→ **Brief**
Output must consist only of the lines of the material below from the one with "Ndokwa West | Harvest_14: 29.87 -> 29.37" through the one with "Avg | Harvest_12: 28.072 -> 28.588", each reproduced exactly; no pictures belong in it.

[[ Material provided open ]]

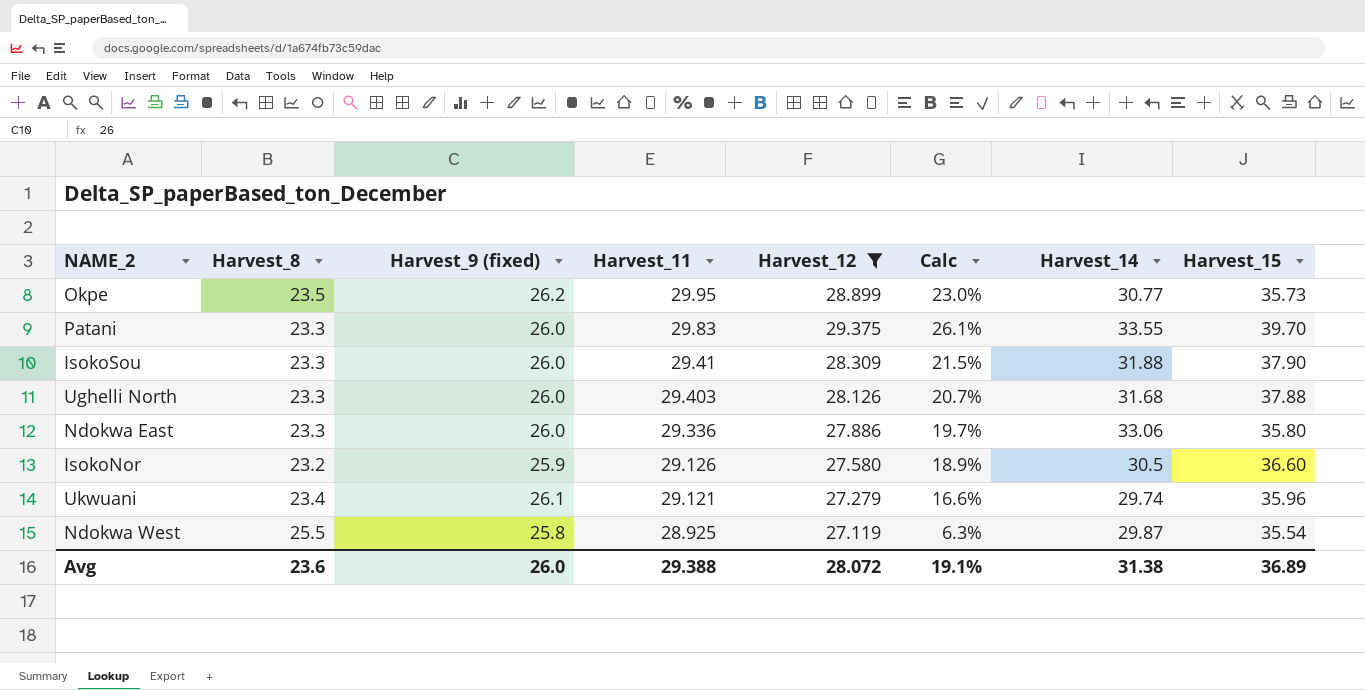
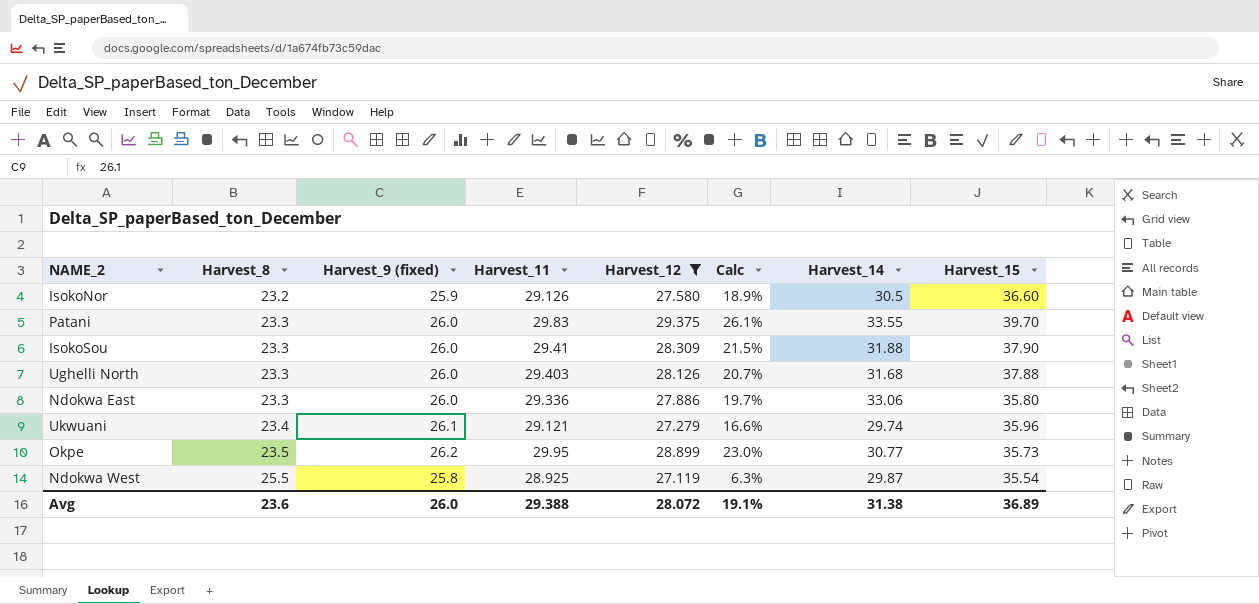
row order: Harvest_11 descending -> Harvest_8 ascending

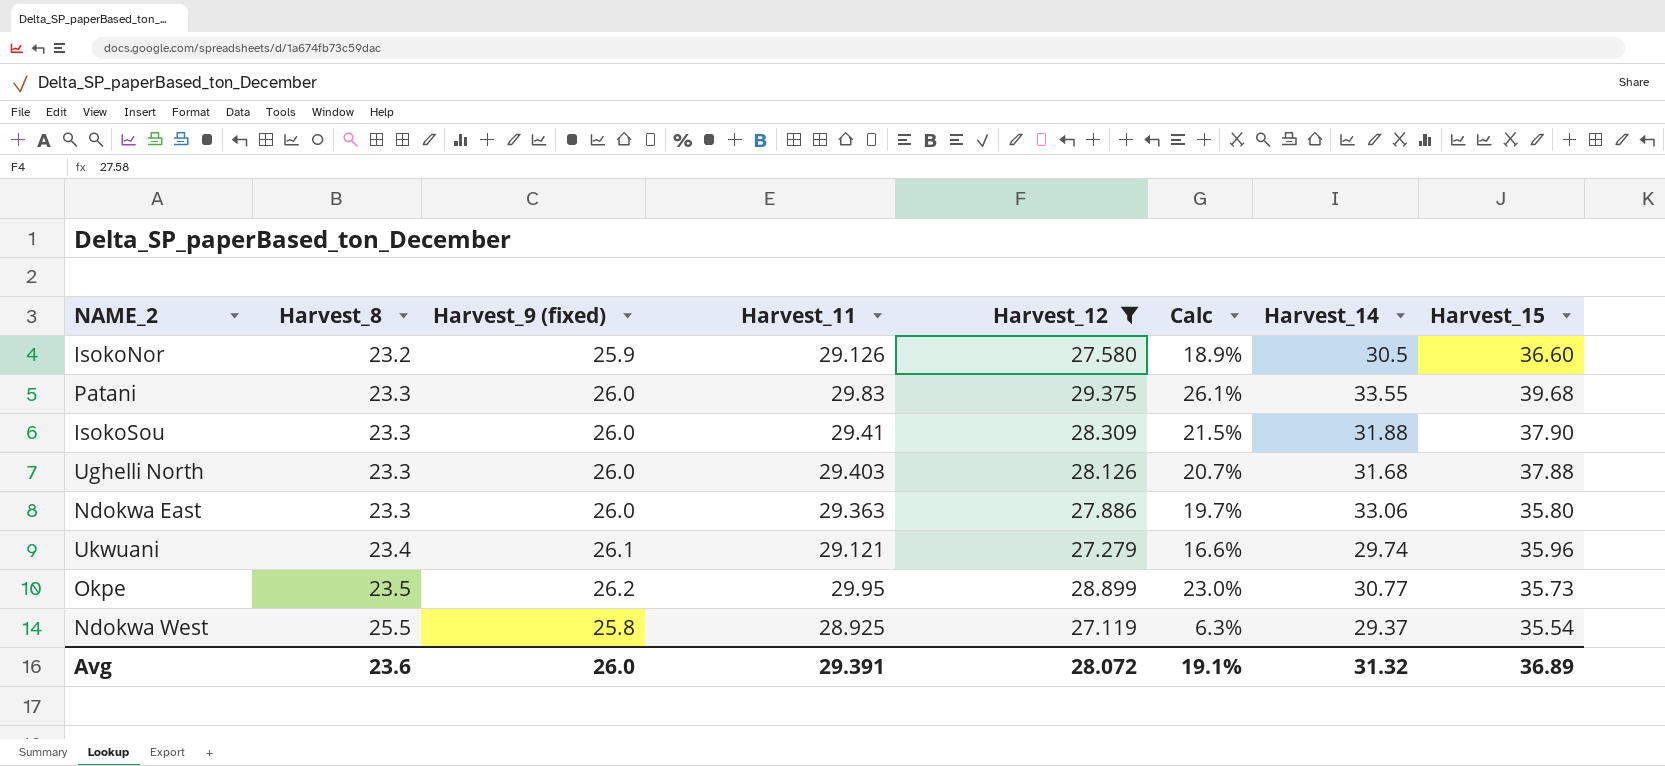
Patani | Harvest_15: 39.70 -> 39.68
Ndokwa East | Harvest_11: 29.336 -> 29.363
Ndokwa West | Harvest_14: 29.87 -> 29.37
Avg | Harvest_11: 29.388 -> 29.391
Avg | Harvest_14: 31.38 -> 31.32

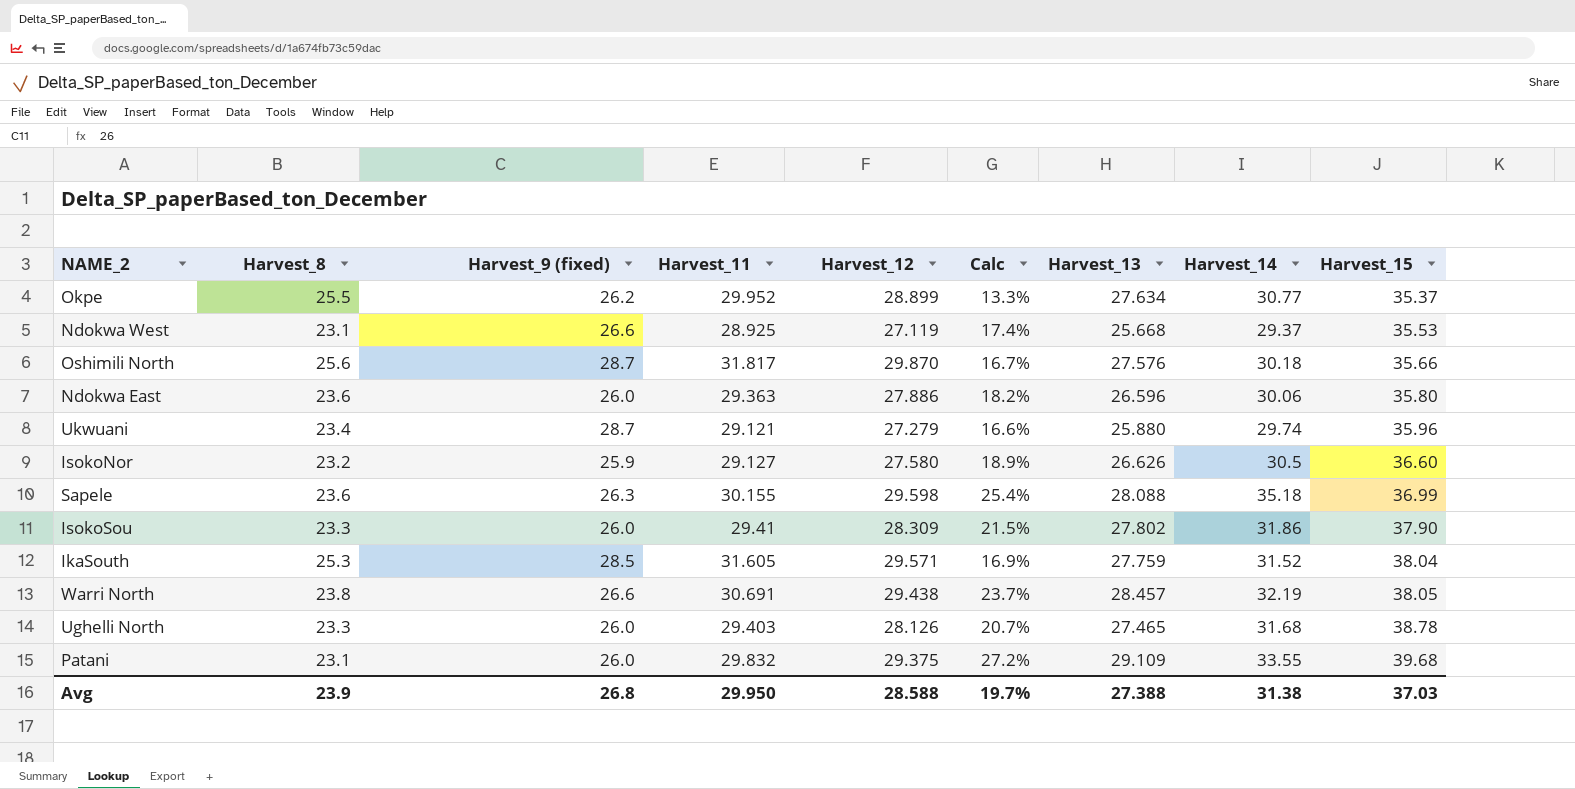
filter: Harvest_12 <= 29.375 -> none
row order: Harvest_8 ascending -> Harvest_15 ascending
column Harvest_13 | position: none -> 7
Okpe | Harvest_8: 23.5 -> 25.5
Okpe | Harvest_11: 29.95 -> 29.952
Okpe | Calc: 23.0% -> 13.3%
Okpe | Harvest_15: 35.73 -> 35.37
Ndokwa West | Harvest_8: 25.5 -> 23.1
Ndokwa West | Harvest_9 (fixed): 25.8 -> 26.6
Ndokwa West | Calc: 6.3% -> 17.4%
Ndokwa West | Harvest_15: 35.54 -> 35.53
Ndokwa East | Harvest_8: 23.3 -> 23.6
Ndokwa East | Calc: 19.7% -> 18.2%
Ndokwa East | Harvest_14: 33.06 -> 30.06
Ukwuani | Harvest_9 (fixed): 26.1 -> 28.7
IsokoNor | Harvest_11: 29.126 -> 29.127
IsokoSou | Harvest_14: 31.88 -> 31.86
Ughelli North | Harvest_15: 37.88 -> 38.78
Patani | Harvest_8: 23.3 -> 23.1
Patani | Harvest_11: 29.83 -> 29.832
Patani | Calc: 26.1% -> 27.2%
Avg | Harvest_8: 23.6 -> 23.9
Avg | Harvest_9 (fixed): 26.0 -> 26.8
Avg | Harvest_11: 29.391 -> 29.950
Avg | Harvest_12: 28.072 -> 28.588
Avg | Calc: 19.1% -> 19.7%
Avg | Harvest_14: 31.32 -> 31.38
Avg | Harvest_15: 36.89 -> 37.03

[[ Material provided closed ]]
[[ Material provided open ]]

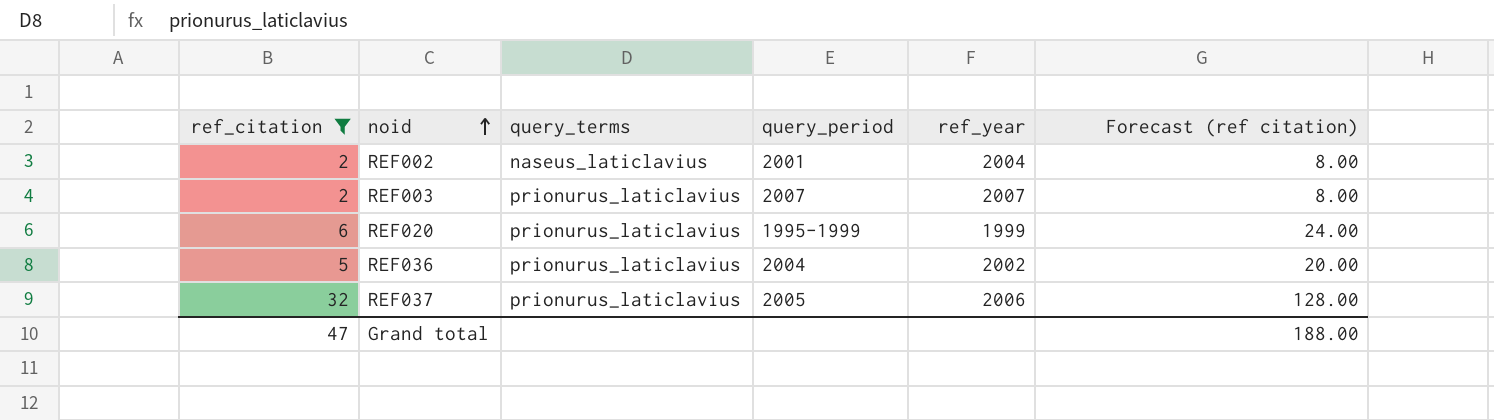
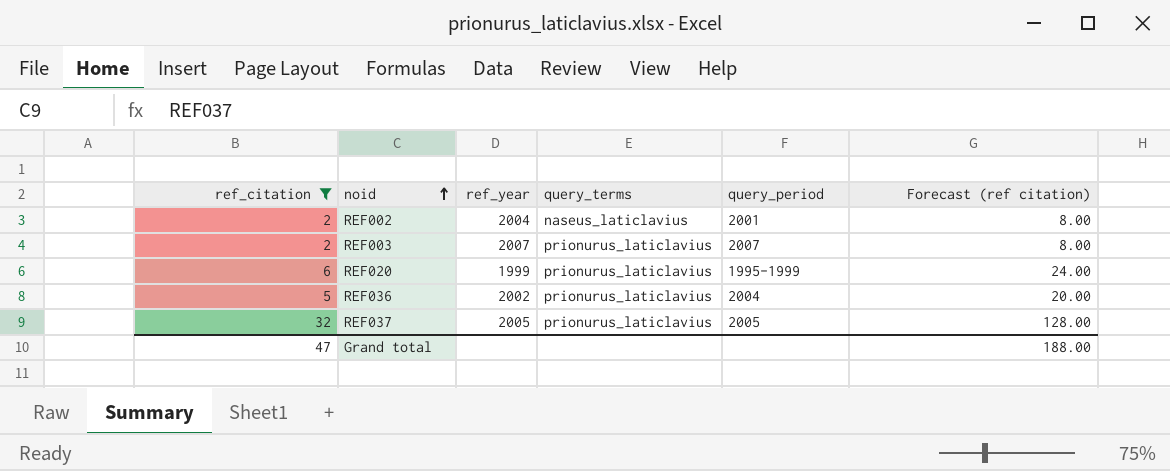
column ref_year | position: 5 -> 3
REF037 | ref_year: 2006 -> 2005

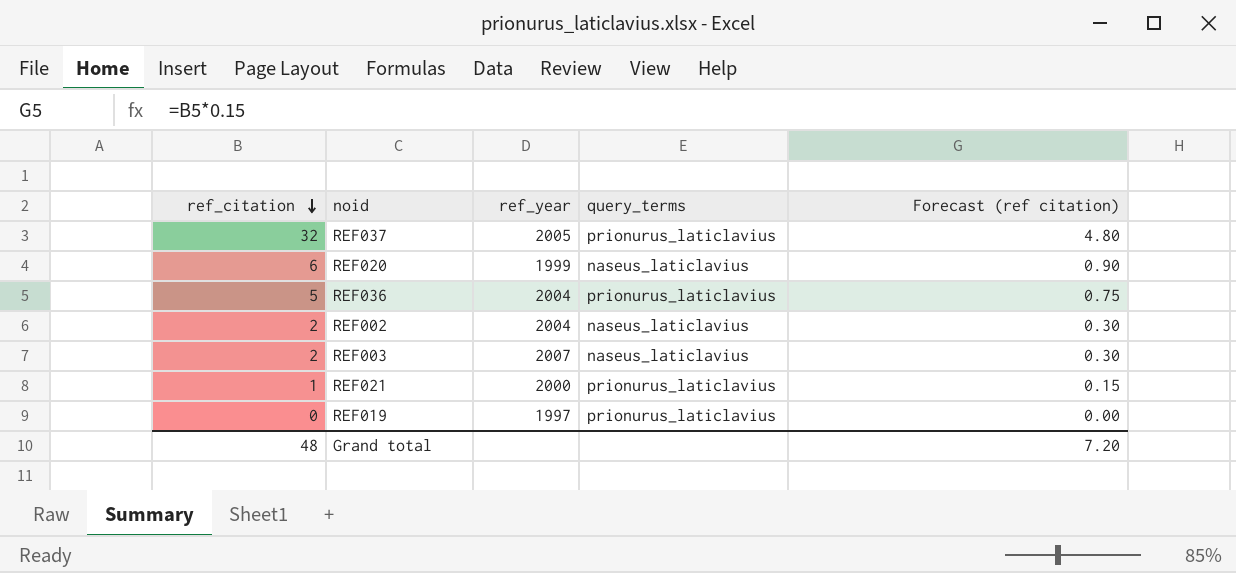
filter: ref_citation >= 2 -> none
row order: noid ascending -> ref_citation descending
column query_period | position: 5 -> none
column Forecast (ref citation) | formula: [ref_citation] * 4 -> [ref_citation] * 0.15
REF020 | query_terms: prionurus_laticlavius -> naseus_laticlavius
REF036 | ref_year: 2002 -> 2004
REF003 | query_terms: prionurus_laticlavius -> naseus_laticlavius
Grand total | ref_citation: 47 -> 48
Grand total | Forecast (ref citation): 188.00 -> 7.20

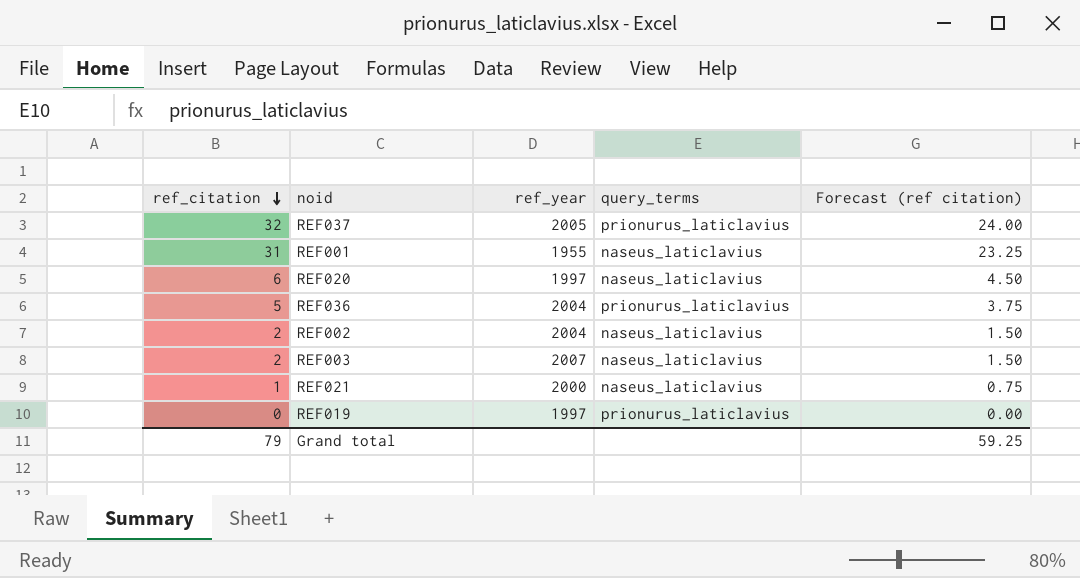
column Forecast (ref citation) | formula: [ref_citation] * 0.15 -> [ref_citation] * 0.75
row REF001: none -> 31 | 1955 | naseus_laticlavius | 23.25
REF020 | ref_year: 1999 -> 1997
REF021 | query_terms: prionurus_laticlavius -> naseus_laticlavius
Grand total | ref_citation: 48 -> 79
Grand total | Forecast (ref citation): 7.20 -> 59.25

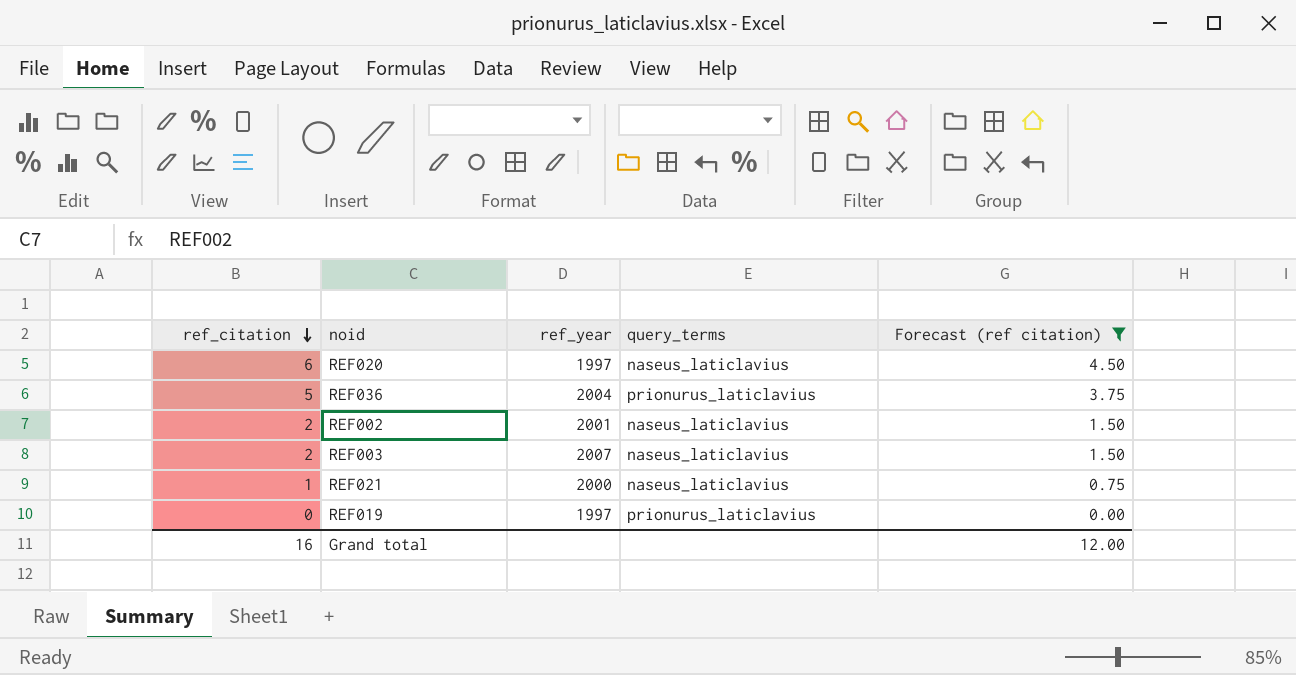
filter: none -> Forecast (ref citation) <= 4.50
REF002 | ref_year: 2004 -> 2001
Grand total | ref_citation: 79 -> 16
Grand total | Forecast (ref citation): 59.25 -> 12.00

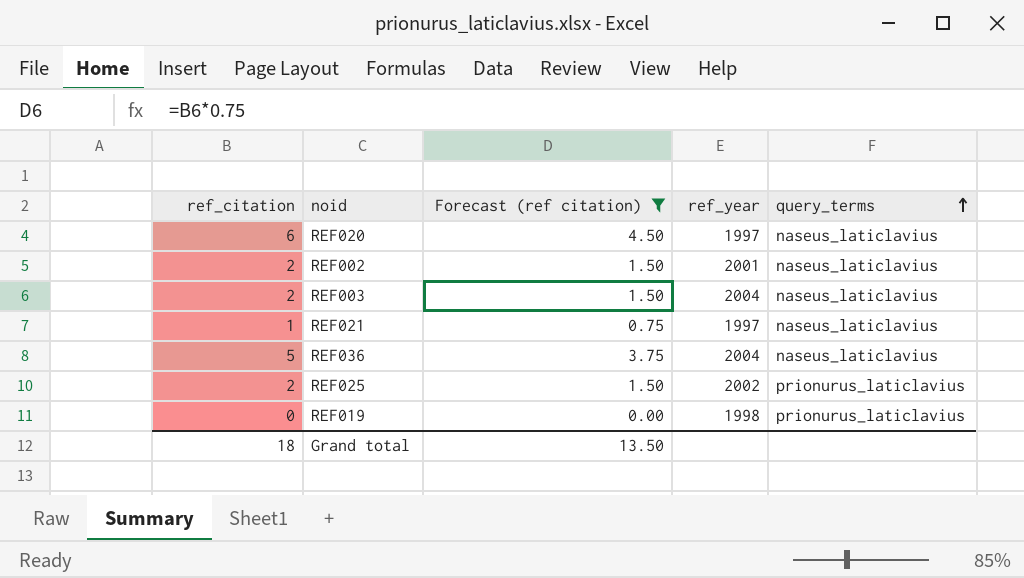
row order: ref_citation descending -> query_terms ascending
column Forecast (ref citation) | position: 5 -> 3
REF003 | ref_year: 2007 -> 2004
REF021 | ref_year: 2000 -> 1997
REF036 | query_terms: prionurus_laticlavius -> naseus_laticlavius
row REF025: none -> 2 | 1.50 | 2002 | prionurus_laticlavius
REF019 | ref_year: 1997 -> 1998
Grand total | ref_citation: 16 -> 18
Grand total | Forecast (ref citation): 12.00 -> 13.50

[[ Material provided closed ]]

→ **Solution to this problem**
Ndokwa West | Harvest_14: 29.87 -> 29.37
Avg | Harvest_11: 29.388 -> 29.391
Avg | Harvest_14: 31.38 -> 31.32

filter: Harvest_12 <= 29.375 -> none
row order: Harvest_8 ascending -> Harvest_15 ascending
column Harvest_13 | position: none -> 7
Okpe | Harvest_8: 23.5 -> 25.5
Okpe | Harvest_11: 29.95 -> 29.952
Okpe | Calc: 23.0% -> 13.3%
Okpe | Harvest_15: 35.73 -> 35.37
Ndokwa West | Harvest_8: 25.5 -> 23.1
Ndokwa West | Harvest_9 (fixed): 25.8 -> 26.6
Ndokwa West | Calc: 6.3% -> 17.4%
Ndokwa West | Harvest_15: 35.54 -> 35.53
Ndokwa East | Harvest_8: 23.3 -> 23.6
Ndokwa East | Calc: 19.7% -> 18.2%
Ndokwa East | Harvest_14: 33.06 -> 30.06
Ukwuani | Harvest_9 (fixed): 26.1 -> 28.7
IsokoNor | Harvest_11: 29.126 -> 29.127
IsokoSou | Harvest_14: 31.88 -> 31.86
Ughelli North | Harvest_15: 37.88 -> 38.78
Patani | Harvest_8: 23.3 -> 23.1
Patani | Harvest_11: 29.83 -> 29.832
Patani | Calc: 26.1% -> 27.2%
Avg | Harvest_8: 23.6 -> 23.9
Avg | Harvest_9 (fixed): 26.0 -> 26.8
Avg | Harvest_11: 29.391 -> 29.950
Avg | Harvest_12: 28.072 -> 28.588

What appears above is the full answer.